I’m doing some work with a film company who are making a pilot for a new TV travel show and as part of the research I’ve been to a couple of “tourist attractions” like the Royal Pavilion in Brighton and the Imperial War Museum in London. It’s caused me to reflect on the nature of tourism, having seen so many visitors to Britain stumbling blindly from one set piece to the next.

I begin to wonder, is tourism what we do to fill the gaps between lunch and tea? Are all those carefully preserved and restored National Trust houses merely tea-shops with a little predigested history attached? For every earnest cardiganed mature lady studying the guide book and peering at the artefacts, there’s a whole swathe of disinterested folk gazing into the middle distance wondering when it’s next time for a chocolate muffin and a cappuccino.

Am I guilty of this myself? I know that I sustain myself through all “country walks” with thought of what cake to have at the end of it, but do I also do this in visiting galleries, or museums or palaces abroad?

Did I shuffle round the Louvre or the Uffizi or the Hermitage just ticking off the highlights but all the while thinking of the choices for dinner?

I think the answer is “sometimes”. Maybe not the Hermitage, since dinner in pre-privatised Leningrad hostelries was universally dire.
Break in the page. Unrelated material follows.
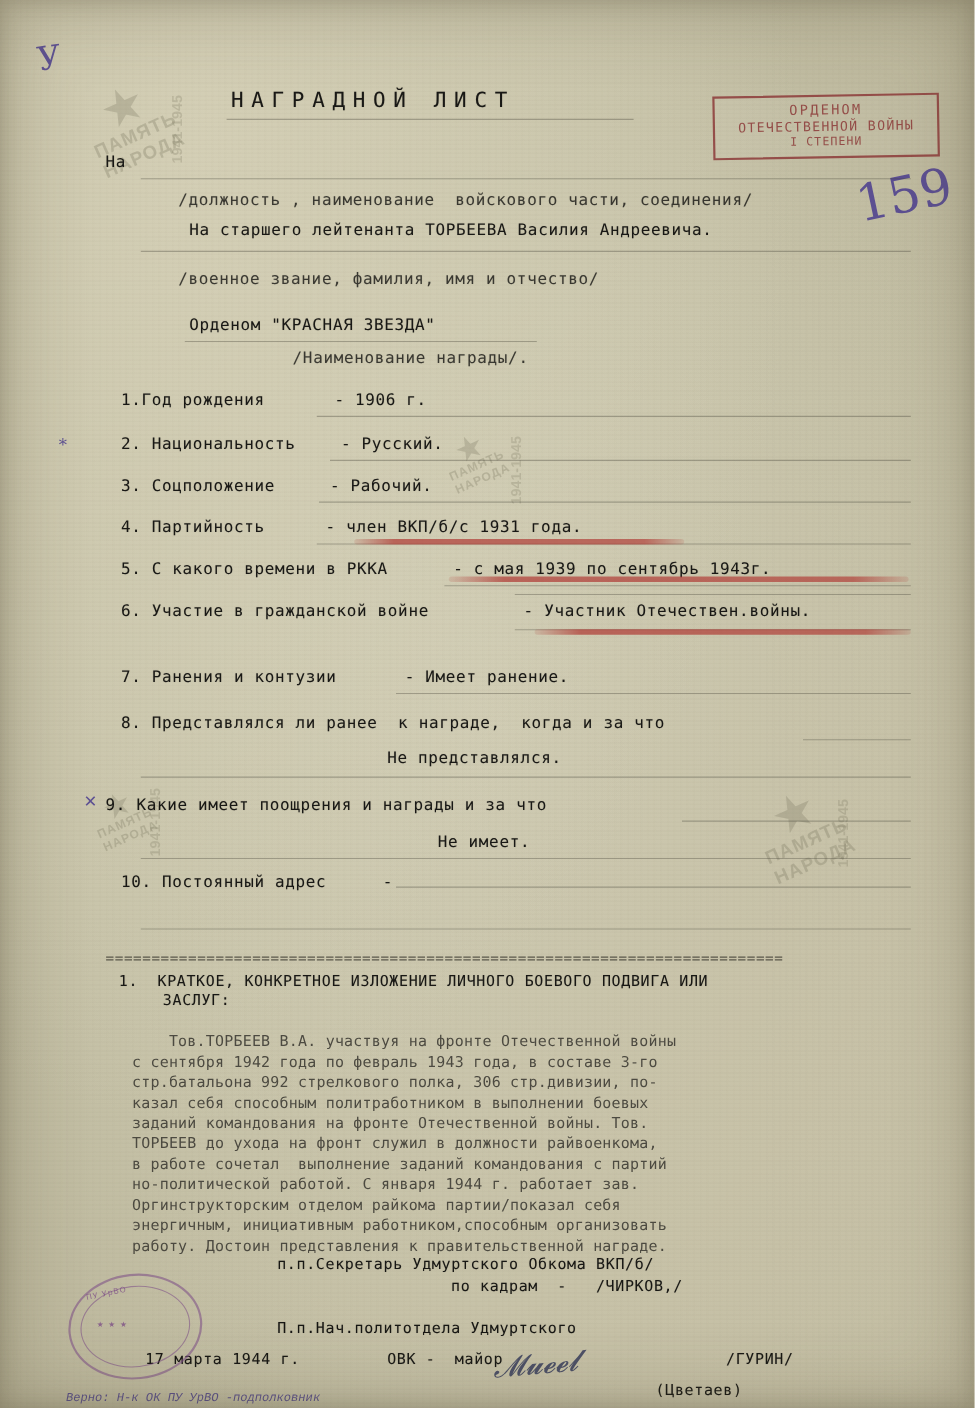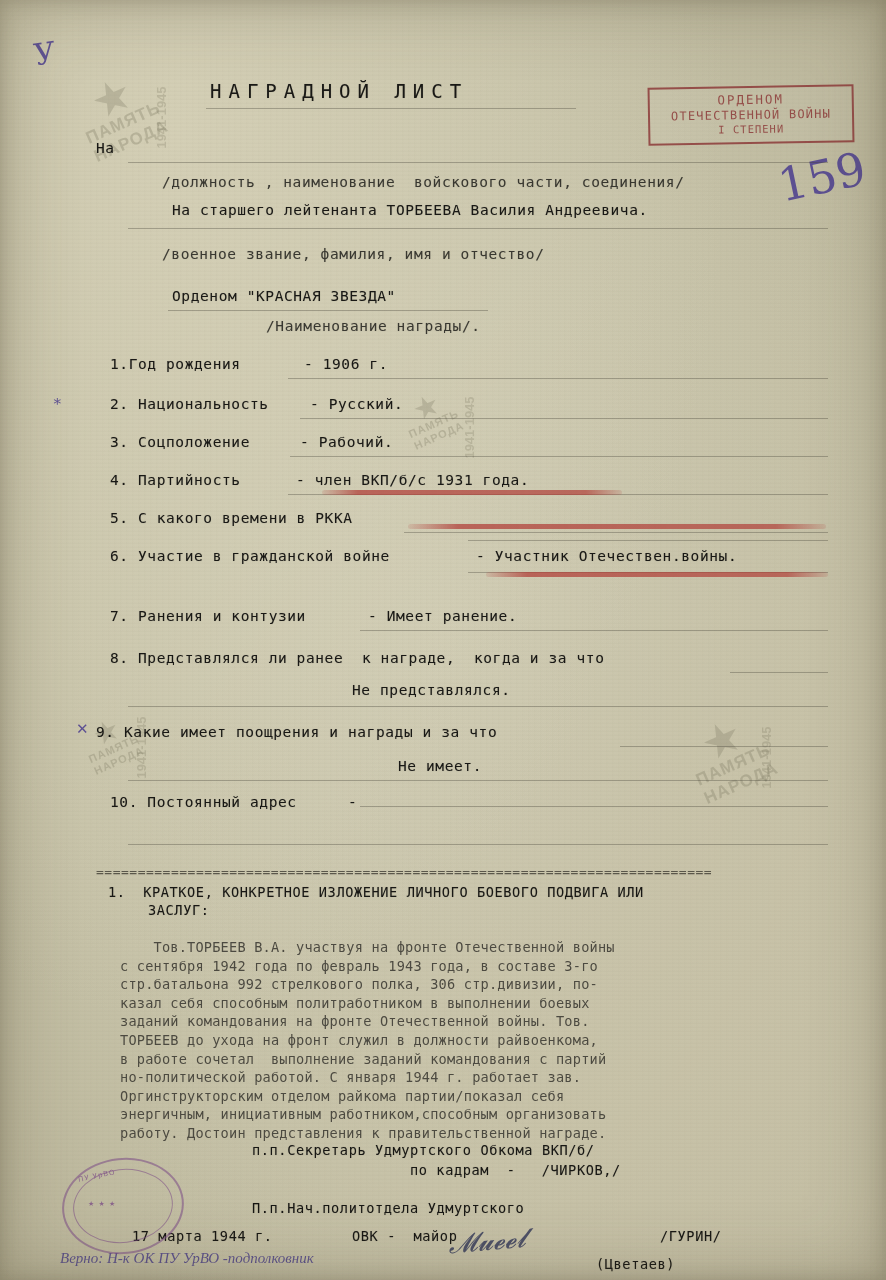"- с мая 1939 по" div.tw { html: none -> <div>- с мая 1939 по сентябрь 1943г.</div> }
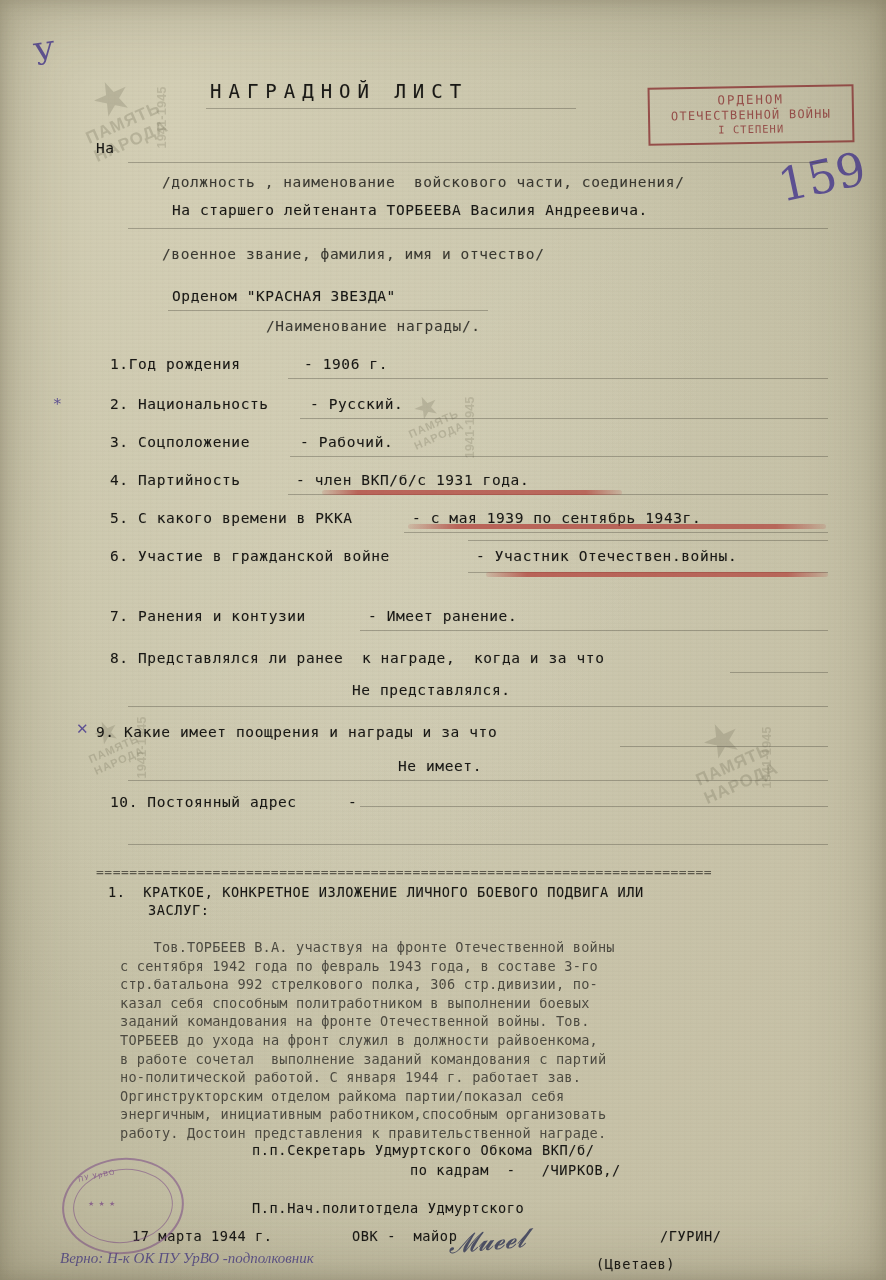"Верно: Н-к ОК ПУ УрВО" .handwr { font-family: Liberation Serif, serif -> Liberation Mono, monospace; font-size: 15px -> 11px; margin-top: none -> 16px }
I remember being vastly annoyed with the talkative Australians who had to be shushed all the time by the guardians in the Sistine Chapel last September, but the guardians were noisy by Italianate standards also. I would have loved to sit and study the ceiling in silence, and also without a couple of thousand people in dripping outerwear (it was the wettest September Rome had seen in a hundred years). I’m not a highbrow, but I’m not a philistine either, and I wonder just what is the “appropriate” way to enjoy and assimilate museum culture.

I seem to be going through a Nazi phase, too. Well, not in my personal life although there was a strangulation moment in a recent bout of passion when piano wire could have been handy – but because I’ve seen a couple of Second World War exhibits which resonated strongly.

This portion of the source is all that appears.